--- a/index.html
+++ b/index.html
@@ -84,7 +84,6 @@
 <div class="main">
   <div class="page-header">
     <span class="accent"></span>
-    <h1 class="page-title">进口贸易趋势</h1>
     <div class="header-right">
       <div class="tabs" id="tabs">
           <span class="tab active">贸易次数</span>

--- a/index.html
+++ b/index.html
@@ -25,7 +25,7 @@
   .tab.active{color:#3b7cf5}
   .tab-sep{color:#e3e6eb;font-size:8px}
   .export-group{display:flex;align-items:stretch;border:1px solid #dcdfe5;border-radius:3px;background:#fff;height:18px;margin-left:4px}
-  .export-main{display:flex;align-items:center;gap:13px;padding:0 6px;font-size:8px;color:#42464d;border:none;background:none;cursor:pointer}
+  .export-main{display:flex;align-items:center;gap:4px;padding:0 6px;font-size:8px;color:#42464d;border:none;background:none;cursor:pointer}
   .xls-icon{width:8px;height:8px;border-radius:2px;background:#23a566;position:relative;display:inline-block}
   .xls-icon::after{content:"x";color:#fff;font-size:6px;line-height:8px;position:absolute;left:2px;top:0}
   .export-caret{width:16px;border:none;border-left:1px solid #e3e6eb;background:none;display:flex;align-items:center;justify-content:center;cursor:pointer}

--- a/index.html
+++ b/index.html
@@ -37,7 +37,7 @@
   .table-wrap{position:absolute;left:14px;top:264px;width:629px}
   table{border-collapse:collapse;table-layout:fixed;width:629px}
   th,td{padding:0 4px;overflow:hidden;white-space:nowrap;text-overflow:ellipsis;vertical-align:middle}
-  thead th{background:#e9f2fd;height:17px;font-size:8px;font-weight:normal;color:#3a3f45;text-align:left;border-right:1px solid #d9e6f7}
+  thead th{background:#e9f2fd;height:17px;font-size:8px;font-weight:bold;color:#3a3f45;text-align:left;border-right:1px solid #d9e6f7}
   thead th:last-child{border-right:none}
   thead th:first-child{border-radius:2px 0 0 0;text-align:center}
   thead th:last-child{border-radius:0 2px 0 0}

══════════

- Task brief
Copy the records exactly, keeping every word in place.

- Exercise output
--- a/index.html
+++ b/index.html
@@ -84,7 +84,6 @@
 <div class="main">
   <div class="page-header">
     <span class="accent"></span>
-    <h1 class="page-title">进口贸易趋势</h1>
     <div class="header-right">
       <div class="tabs" id="tabs">
           <span class="tab active">贸易次数</span>

--- a/index.html
+++ b/index.html
@@ -25,7 +25,7 @@
   .tab.active{color:#3b7cf5}
   .tab-sep{color:#e3e6eb;font-size:8px}
   .export-group{display:flex;align-items:stretch;border:1px solid #dcdfe5;border-radius:3px;background:#fff;height:18px;margin-left:4px}
-  .export-main{display:flex;align-items:center;gap:13px;padding:0 6px;font-size:8px;color:#42464d;border:none;background:none;cursor:pointer}
+  .export-main{display:flex;align-items:center;gap:4px;padding:0 6px;font-size:8px;color:#42464d;border:none;background:none;cursor:pointer}
   .xls-icon{width:8px;height:8px;border-radius:2px;background:#23a566;position:relative;display:inline-block}
   .xls-icon::after{content:"x";color:#fff;font-size:6px;line-height:8px;position:absolute;left:2px;top:0}
   .export-caret{width:16px;border:none;border-left:1px solid #e3e6eb;background:none;display:flex;align-items:center;justify-content:center;cursor:pointer}

--- a/index.html
+++ b/index.html
@@ -37,7 +37,7 @@
   .table-wrap{position:absolute;left:14px;top:264px;width:629px}
   table{border-collapse:collapse;table-layout:fixed;width:629px}
   th,td{padding:0 4px;overflow:hidden;white-space:nowrap;text-overflow:ellipsis;vertical-align:middle}
-  thead th{background:#e9f2fd;height:17px;font-size:8px;font-weight:normal;color:#3a3f45;text-align:left;border-right:1px solid #d9e6f7}
+  thead th{background:#e9f2fd;height:17px;font-size:8px;font-weight:bold;color:#3a3f45;text-align:left;border-right:1px solid #d9e6f7}
   thead th:last-child{border-right:none}
   thead th:first-child{border-radius:2px 0 0 0;text-align:center}
   thead th:last-child{border-radius:0 2px 0 0}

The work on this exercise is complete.